Tuesday, June 9, 2015
Listening to Your Characters
I love genre fiction, obviously, but sometimes it seems authors get too caught up in tone, too worried about making it fit a niche. They’re so busy trying to make horror scary, sci-fi exciting, and fantasy fantastic, that the story loses something. You can have the best plot-twist in the world, the coolest action, the dreamiest settings, but if your characters feel like they’re stereotype fillers that have been seen fifty billion times before, you’re in trouble.
Characters aren’t there to just move the plot along. Even the reason behind why a reader loves a protagonist or hates a villain – even if they can’t verbalize the why behind it – is important. Your characters deserve to be brought to life, to have that little something more that makes a reader feel something when they’re cut down or finally reach safety. For those cool plot points to mean something, the characters have to mean something. They have to fit the story and vice versa.
I’ve read a lot of great stories that suddenly become disjointed along the way, completely throwing off the wonderful vibe they’d had going on, because out of nowhere it felt like the characters changed and didn’t fit in their own story. Don’t get me wrong, we all get excited about particular plot elements that are going to blow minds, we all get nervous about word counts, but if an author is intent on getting the best possible story, sometimes you need to stop yourself in your tracks and listen to your characters.
Would they actually react to a situation the way you assume they would? What might actually come out of their mouths if forced into the specific scene or confrontation you have in mind? If you’re honest with yourself, the answers might surprise you.

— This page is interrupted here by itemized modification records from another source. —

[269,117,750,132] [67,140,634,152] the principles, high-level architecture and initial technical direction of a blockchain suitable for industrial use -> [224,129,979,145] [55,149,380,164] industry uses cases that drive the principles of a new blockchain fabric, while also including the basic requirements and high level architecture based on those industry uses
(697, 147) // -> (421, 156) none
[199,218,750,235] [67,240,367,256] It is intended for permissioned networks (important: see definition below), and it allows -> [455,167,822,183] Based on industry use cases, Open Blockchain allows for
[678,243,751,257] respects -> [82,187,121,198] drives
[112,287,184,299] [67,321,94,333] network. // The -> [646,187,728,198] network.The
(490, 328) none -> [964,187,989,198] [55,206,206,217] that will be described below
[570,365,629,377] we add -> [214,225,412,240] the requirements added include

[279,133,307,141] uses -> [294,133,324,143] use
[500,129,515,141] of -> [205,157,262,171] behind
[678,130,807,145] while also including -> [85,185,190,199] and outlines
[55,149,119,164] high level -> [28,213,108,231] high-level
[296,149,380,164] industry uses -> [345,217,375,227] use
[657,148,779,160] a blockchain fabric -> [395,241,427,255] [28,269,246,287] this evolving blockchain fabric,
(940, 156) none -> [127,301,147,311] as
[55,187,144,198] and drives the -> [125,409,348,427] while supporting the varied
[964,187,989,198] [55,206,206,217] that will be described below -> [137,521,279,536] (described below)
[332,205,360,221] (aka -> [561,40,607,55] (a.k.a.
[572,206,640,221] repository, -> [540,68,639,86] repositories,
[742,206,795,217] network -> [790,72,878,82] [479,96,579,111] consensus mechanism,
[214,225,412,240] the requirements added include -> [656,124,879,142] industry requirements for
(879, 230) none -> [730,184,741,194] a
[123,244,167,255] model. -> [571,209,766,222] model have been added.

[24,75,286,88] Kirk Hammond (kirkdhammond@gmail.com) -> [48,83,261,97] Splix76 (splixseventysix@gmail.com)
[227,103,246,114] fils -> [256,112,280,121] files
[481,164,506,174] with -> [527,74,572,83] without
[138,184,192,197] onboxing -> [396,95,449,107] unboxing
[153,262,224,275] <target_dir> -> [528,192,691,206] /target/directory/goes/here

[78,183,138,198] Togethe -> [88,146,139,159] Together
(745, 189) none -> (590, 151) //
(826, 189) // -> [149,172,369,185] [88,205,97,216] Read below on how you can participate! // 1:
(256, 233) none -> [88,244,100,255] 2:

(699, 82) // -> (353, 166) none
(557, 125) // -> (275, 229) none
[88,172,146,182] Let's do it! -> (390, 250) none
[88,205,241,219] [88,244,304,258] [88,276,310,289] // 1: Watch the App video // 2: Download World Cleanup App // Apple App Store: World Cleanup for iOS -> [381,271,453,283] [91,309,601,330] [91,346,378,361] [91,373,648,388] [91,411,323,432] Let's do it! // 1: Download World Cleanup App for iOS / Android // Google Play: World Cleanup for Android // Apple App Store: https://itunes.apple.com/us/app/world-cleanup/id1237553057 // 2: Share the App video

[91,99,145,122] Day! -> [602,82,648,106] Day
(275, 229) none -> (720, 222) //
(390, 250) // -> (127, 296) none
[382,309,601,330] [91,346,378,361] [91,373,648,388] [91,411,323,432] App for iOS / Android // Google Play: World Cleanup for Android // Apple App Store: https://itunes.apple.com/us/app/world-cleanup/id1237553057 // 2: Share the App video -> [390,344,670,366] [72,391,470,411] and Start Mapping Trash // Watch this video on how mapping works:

When I wrote Olde School, I was intent on giving it what I assumed was the logical, desired, movie-grade ending: hero (albeit an unconventional one) mans up after being down on himself, has an explosive fight with evil creatures, then finds himself presented with a bigger mystery. Yay, done, let’s celebrate then point me to book two.
It sucked. A lot.
I quite possibly had twenty nervous breakdowns because I had no other options at that point, and couldn’t understand why things weren’t working, why the ending I had in my head just blew so very many chunks on paper. It was everything I’d set out to write, but the last fourth of the book felt off. A lot of well-meaning people tried to reassure me that I was just nervous and it’d all be fine after a few little tweaks. Here’s the thing, though.
I knew something was wrong.
I almost always know, honestly. It may take me a while to figure out what, specifically, needs fixing, and I absolutely hate being in that place, but I always know.
I think, quite honestly, a lot of us know things could be tweaked if we’d calm down about all the cool stuff we’re doing, stop playing God for five minutes, and really, really listen to our characters.
Paddlelump the troll, my hero in the book, is many things: likeable, smart, savvy, trusting, compassionate…but he’ll never be an action hero. Mad Max or a fantasy story Terminator he ain’t. If confronted with Aragorn, he’d sit the guy down and want to hear his life story. In short, he is not a fighter, and by trying to force him into that role I made us both wildly uncomfortable.
I often do that crazy author thing of letting my characters talk back to me, but in this case, it just ticked me off. Unfortunately, Paddlelump’s so nice that he wasn’t really one to offer much help other than “Oh, I dunno, I just don’t want to bother you, is all…”
And then I’d get irritated and go off to watch Masterpiece Theatre and binge on chocolate.
Welcome to my headspace.
Truth is, he’s more of a listener, an empathizer than one to throw punches. When I not only realized that, but also took into account which other characters were in climactic scene with him, a completely different chain of events hit me….in some ways, the “real” sequence of events finally found me. It wasn’t what I had originally had in mind—was nowhere near it—though it still fused nicely with the overall direction of the book and the series. It meant a lot of cutting, a lot of rewriting…and a much, much better last fourth of the book. What takes place is much more unique to Kingdom City and to Paddlelump…and honestly, to me. In trying to force a fantasy-adventure vibe in that sequence, I had nearly lost the delicate balance of weird I’d worked so hard to create.
Sometimes I need to check myself, just like anyone else, and luckily I have many full casts lodged in my brain to do it. That makes me wonder, though, about what would have happened if I’d tried to force my way through ‘til the end. It makes me wonder how much of the stilted scenes and weird-feeling books I’ve read are actually authors hell-bent on ticking plot points off their mental list or outline. Style-wise, I get it, but story-wise? Sometimes you have to turn style and genre on its head and look at what’s actually going to be the best option. Sometimes you have to abandon those grand plans and leave things to those who know it best.